Abstract:
The study of proteoforms, distinct molecular forms of a protein, is a key to understanding the complexity of biological systems and their underlying molecular mechanisms. For the analysis of proteoforms, top-down proteomics (TDP) based on mass spectrometry (MS) is currently the most powerful analysis technology. It allows intact proteoforms to be directly measured and characterized, preventing loss of information compared to the conventional bottom-up approach. Still, quantitative TDP measurement is an ongoing challenge. Accurate quantification of individual proteoforms is a critical step in identifying alterations in the proteome under various biological conditions. Several quantitative experiment methods for TDP have been introduced, but they still face significant challenges, especially data analysis methods.
In this thesis, we introduce several algorithms to tackle data analysis problems in quantitative TDP. Firstly, as deconvolution is a key first step in TDP data analysis to alleviate the complexity of MS signals in TDP, FLASHDeconv was developed. It is an algorithm for fast and robust spectral deconvolution, employing the novel idea of mass spectra transformation for decharging. FLASHDeconv promises not only unprecedented runtime but also more genuine deconvolution results compared to existing methods.
As FLASHDeconv paved the way for further data analysis steps, FLASHQuant was developed to specifically contribute to quantifying proteoform in a fast and accurate manner. Using a key algorithm of FLASHDeconv allows FLASHQuant to find proteoform features rapidly, and then coeluting proteoforms are resolved and quantified, providing accurate quantification results. Moreover, FLASHQuant showed highly reproducible quantification in both a simple targeted protein dataset and a complex proteome-level dataset.

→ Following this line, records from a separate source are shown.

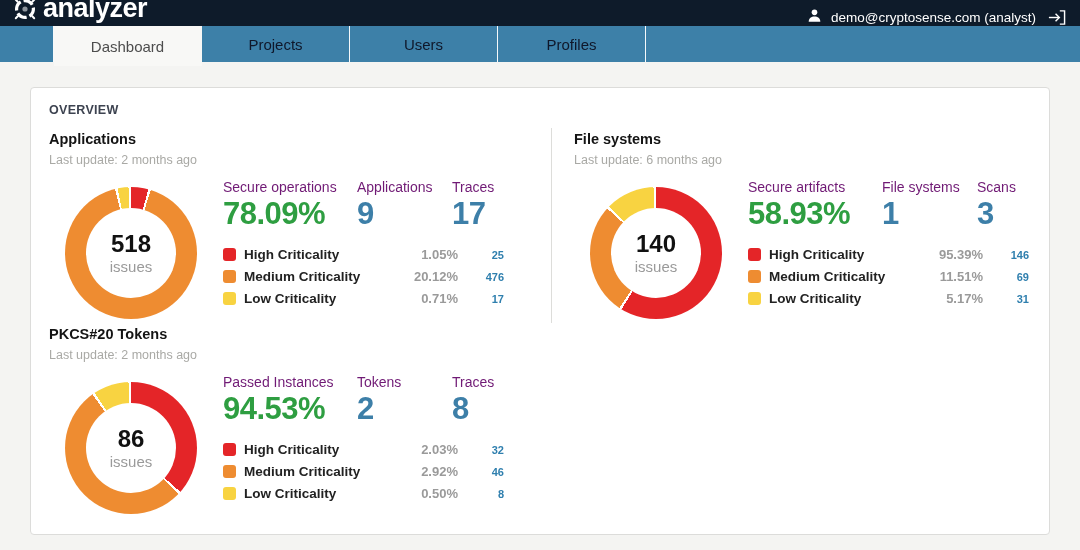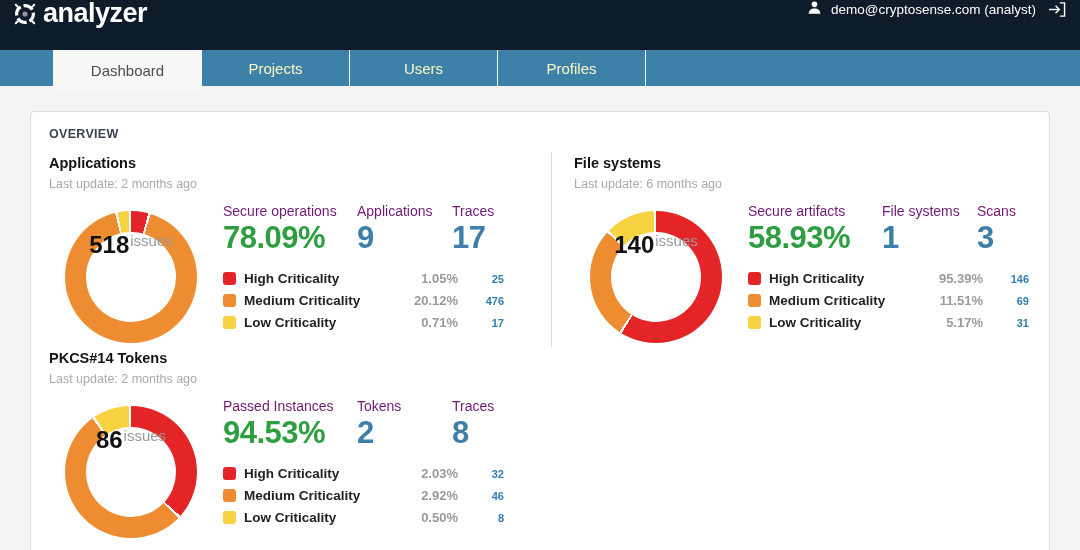"analyzer" .topbar { align-items: flex-start -> flex-end; height: 50px -> 26px }
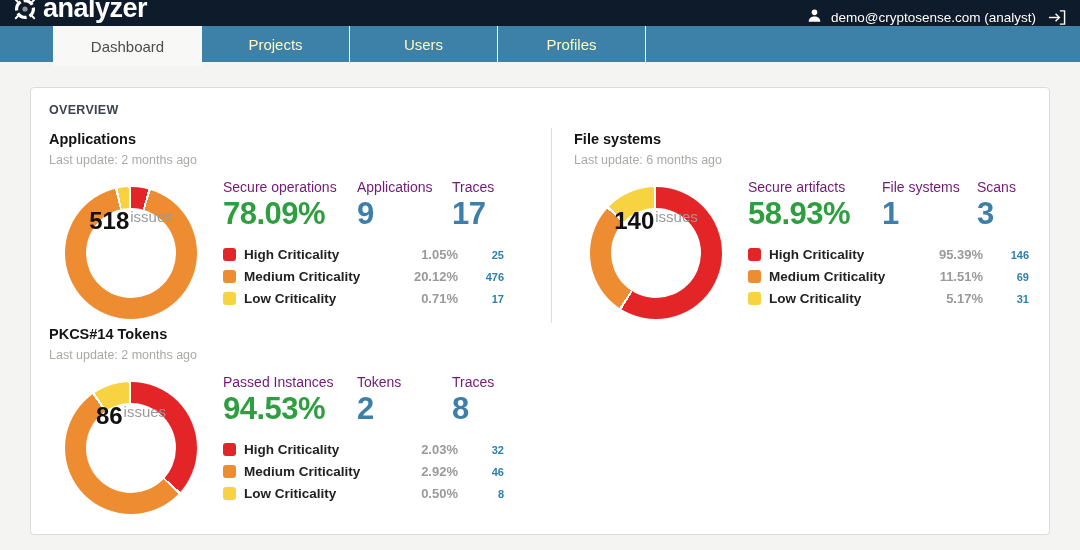"Projects" .tab { color: #fef9c3 -> #0f172a }
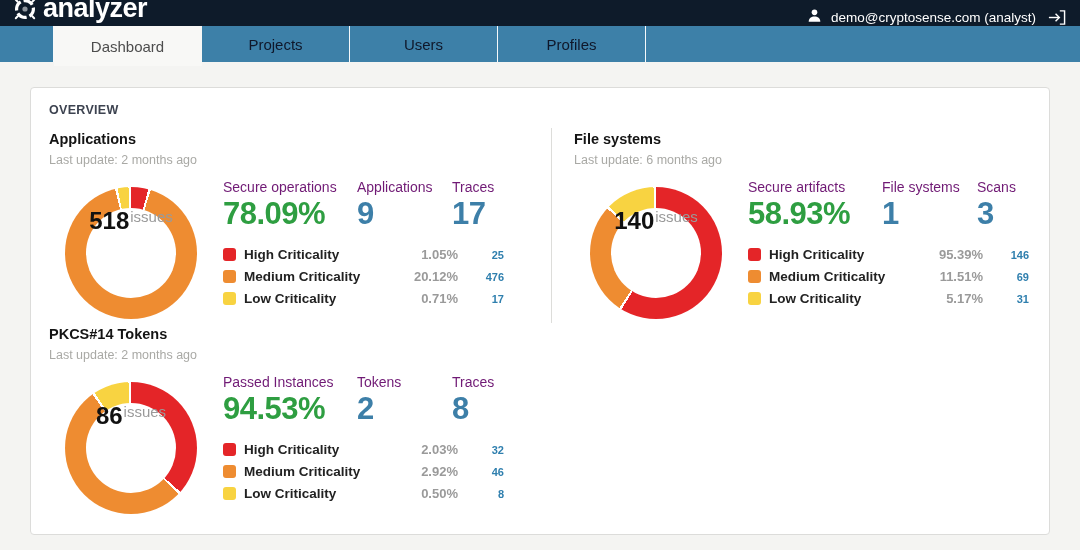"518" .donut-hole { align-items: none -> center; flex-direction: row -> column }
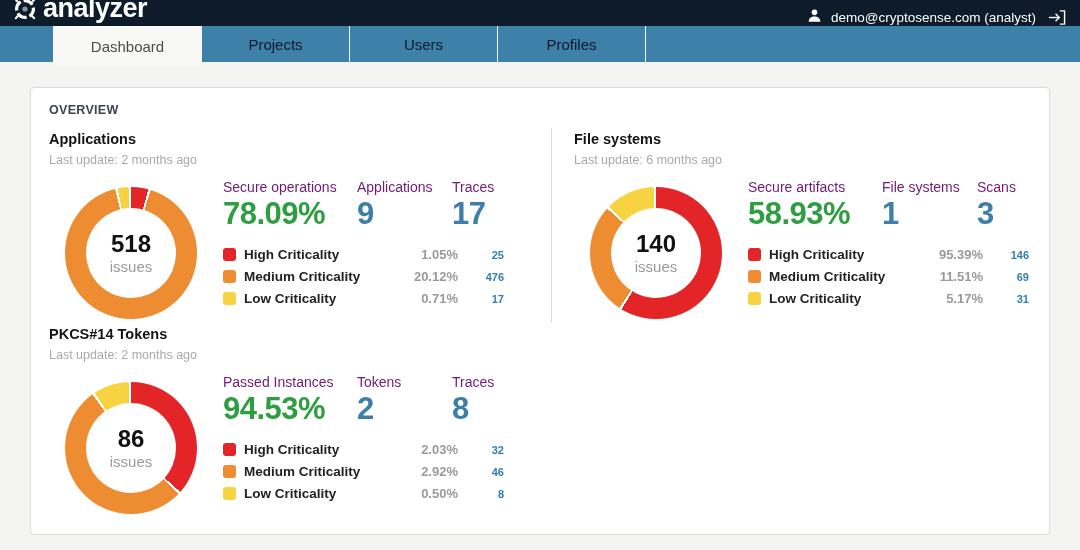"PKCS#14 Tokens" div.section-title { text: 14 -> 20 }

To satisfy the strong need for a graphical user interface to visualize results from FLASHDeconv and FLASHQuant, we implemented FLASHViewer. It is a web application for visualizing deconvolved or quantified signals. To accommodate the diverse usage for both tools, informative plots are modularized to enable configurable layouts.
All algorithms discussed in this thesis were developed and implemented based on OpenMS, an open-source platform for computational mass spectrometry. As a part of the OpenMS community, the developed tools are all publicly available and platform-independent.